▶ **Your instructions**
Take the entries below and print only the lines from the one with "- Chrome Web Store" through the one with "7: StoryTime GPT", exactly as they stand, both ends included.

▶ **The data**

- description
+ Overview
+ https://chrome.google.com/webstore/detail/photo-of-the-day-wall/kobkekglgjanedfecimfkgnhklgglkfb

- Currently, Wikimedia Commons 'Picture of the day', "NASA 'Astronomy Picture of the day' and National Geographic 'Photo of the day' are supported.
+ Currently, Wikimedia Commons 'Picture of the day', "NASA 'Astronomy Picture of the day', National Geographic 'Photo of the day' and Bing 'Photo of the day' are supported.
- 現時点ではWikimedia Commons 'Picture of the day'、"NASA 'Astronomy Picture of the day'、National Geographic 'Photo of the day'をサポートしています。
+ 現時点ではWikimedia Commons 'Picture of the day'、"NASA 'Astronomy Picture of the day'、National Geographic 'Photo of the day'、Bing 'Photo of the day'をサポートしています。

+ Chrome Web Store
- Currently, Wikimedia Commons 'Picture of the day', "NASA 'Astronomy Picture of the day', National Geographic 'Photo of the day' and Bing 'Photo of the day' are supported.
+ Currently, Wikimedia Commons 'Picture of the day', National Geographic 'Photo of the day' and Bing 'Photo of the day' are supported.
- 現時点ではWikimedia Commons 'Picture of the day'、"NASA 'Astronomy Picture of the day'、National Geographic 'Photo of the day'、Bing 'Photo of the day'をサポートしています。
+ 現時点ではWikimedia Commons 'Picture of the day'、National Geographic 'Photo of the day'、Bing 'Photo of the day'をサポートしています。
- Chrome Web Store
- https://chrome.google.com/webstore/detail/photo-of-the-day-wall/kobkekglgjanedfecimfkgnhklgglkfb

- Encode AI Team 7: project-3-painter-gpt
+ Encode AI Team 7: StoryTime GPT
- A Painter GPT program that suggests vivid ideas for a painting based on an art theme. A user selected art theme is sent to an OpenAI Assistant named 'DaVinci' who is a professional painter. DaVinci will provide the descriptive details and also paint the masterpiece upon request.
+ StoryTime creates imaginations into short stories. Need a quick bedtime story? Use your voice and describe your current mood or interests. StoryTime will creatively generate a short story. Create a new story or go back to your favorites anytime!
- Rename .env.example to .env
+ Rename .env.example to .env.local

▶ **Exercise output**
- Chrome Web Store
- https://chrome.google.com/webstore/detail/photo-of-the-day-wall/kobkekglgjanedfecimfkgnhklgglkfb

- Encode AI Team 7: project-3-painter-gpt
+ Encode AI Team 7: StoryTime GPT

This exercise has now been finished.